Combinatorics and Jason’s Deli (Part 3)

Jason’s Deli is one of my family’s favorite places for an inexpensive meal. Recently, I saw the following placard at our table advertising their salad bar:

The small print says “Math performed by actual rocket scientist”; let’s see how the rocket scientist actually did this calculation.

In yesterday’s post, I showed that the rocket scientist correctly calculated

$\displaystyle {49 \choose 5} = 1,906,884$.

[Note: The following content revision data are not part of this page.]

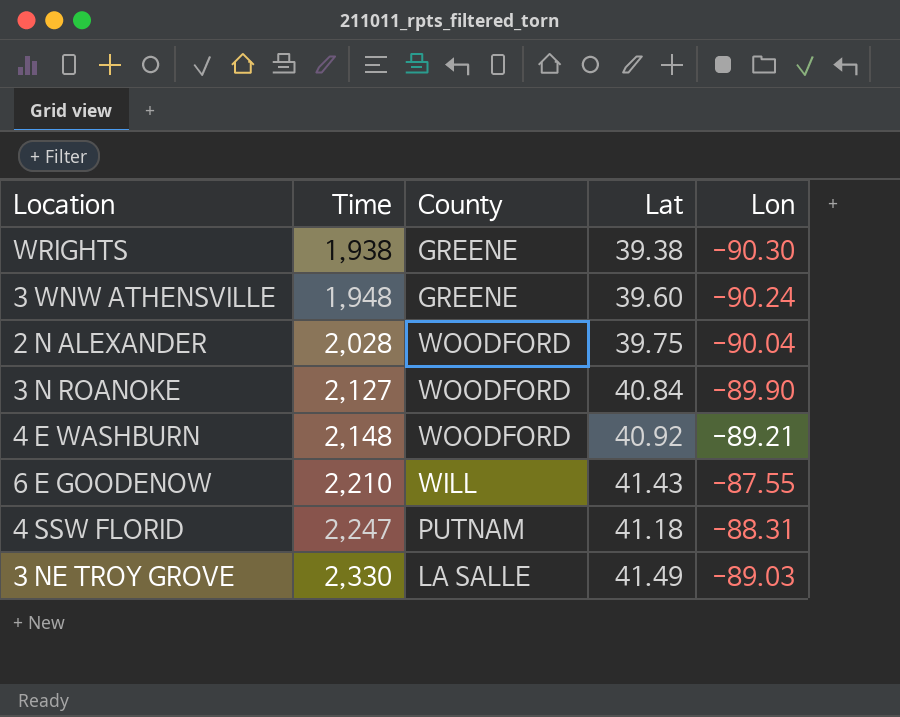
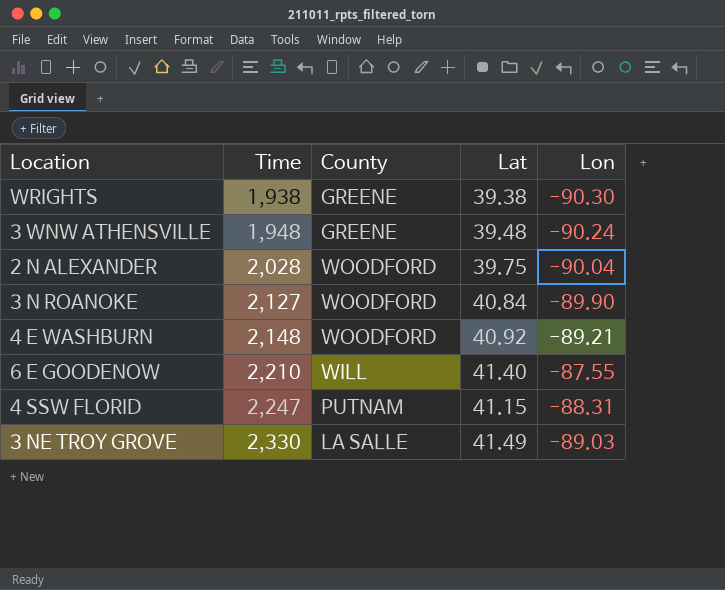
3 WNW ATHENSVILLE | Lat: 39.60 -> 39.48
6 E GOODENOW | Lat: 41.43 -> 41.40
4 SSW FLORID | Lat: 41.18 -> 41.15

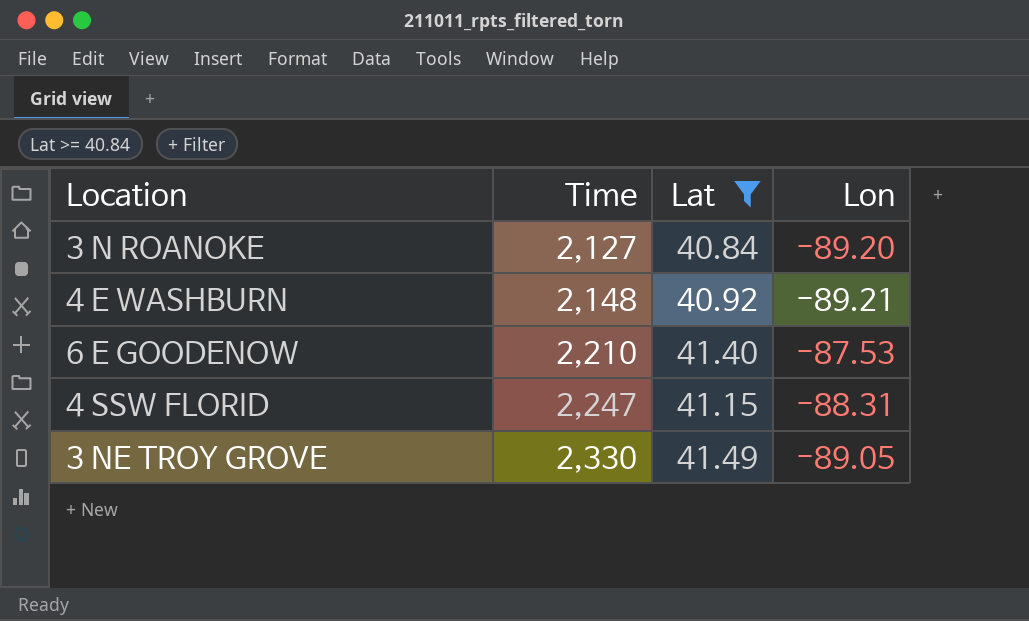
filter: none -> Lat >= 40.84
column County | position: 3 -> none
3 N ROANOKE | Lon: -89.90 -> -89.20
6 E GOODENOW | Lon: -87.55 -> -87.53
3 NE TROY GROVE | Lon: -89.03 -> -89.05

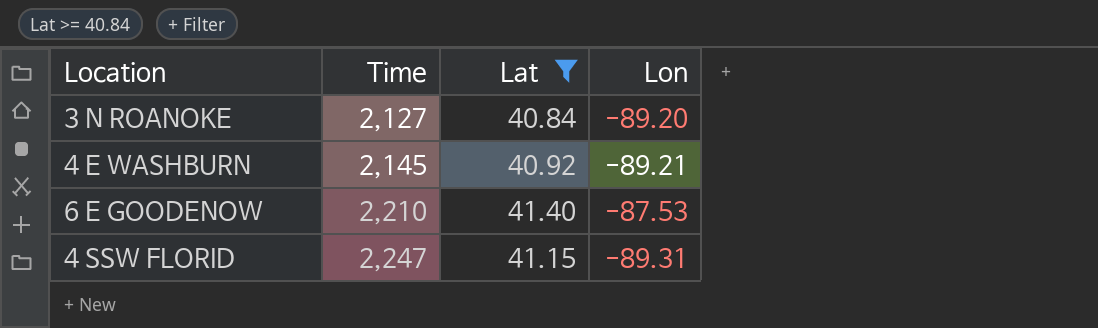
row 3 NE TROY GROVE: 2,330 | 41.49 | -89.05 -> none
4 E WASHBURN | Time: 2,148 -> 2,145
4 SSW FLORID | Lon: -88.31 -> -89.31

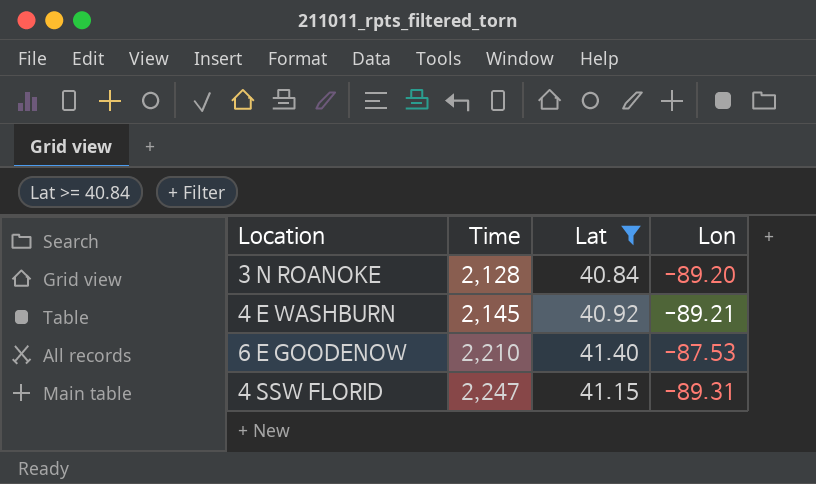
3 N ROANOKE | Time: 2,127 -> 2,128

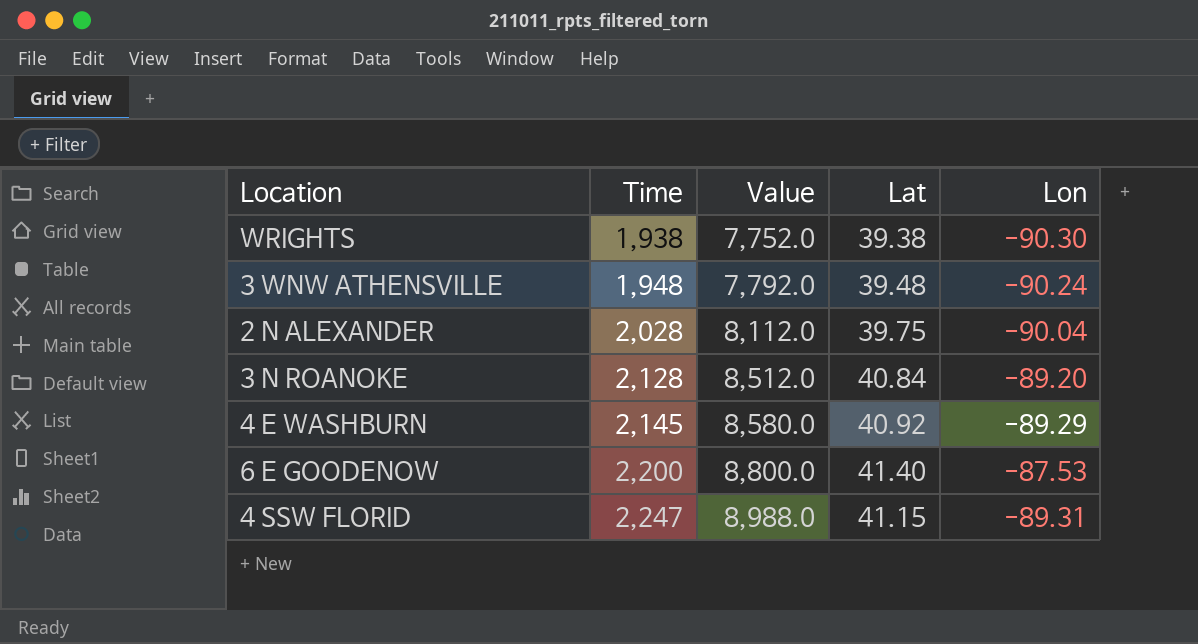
filter: Lat >= 40.84 -> none
column Value | formula: none -> [Time] * 4
4 E WASHBURN | Lon: -89.21 -> -89.29
6 E GOODENOW | Time: 2,210 -> 2,200

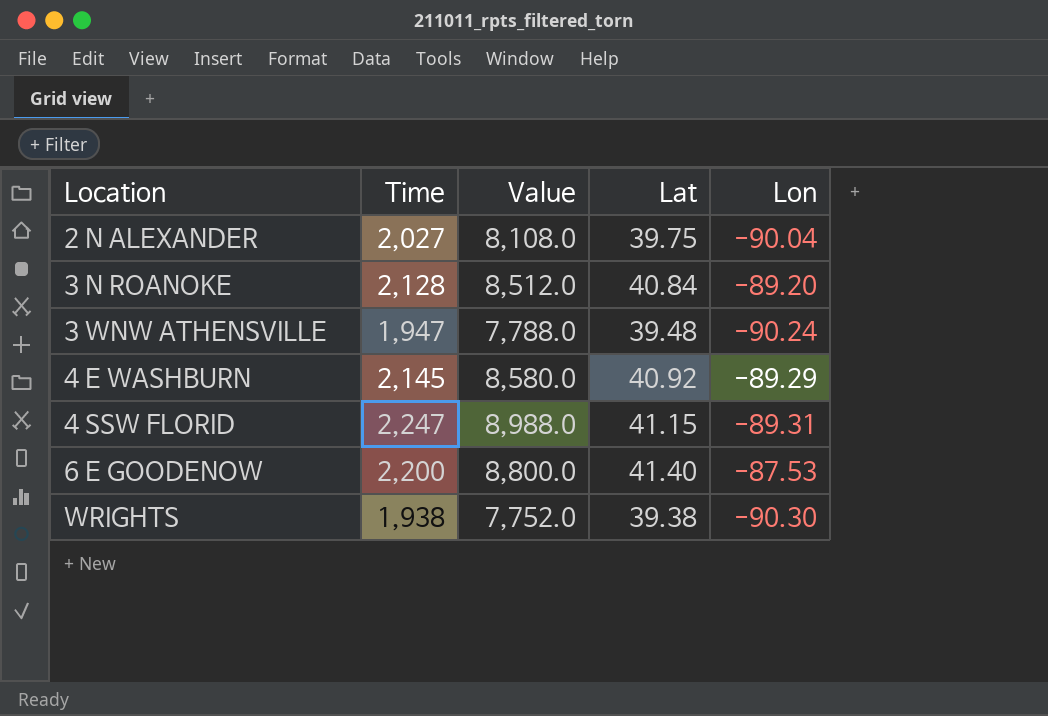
row order: Time ascending -> Location ascending
2 N ALEXANDER | Time: 2,028 -> 2,027
2 N ALEXANDER | Value: 8,112.0 -> 8,108.0
3 WNW ATHENSVILLE | Time: 1,948 -> 1,947
3 WNW ATHENSVILLE | Value: 7,792.0 -> 7,788.0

To impress upon customers just how large this number is, the advertisers imagine eating a different salad every day until all 1,906,884 possibilities had been exhausted. Since there are 365 days in a year, apparently the rocket scientist divided:

$\displaystyle \frac{1,906,884}{365} = 5,224.3397...$

Unfortunately, there’s a small problem: the rocket scientist forgot about leap years! Ignoring for now the adjustments of the Gregorian calendar (years divisible by 1000 but not 4000 aren’t leap years — so that 2000 was a leap year but 2100 won’t be), we should divide not by 365 but by 365.25:

$\displaystyle \frac{1,906,884}{365} = 5,220.7638...$

Over a span of 5,220 years, there might be 3 or 4 extra leap days in the above calculation (depending on when someone starts eating the salads), not enough to throw off the above calculation by too much. So the correct answer, rounded to the nearest integer, really should have been 5,221 years.

All this to say, ignoring leap years caused the rocket scientist to give an answer that was off by 3.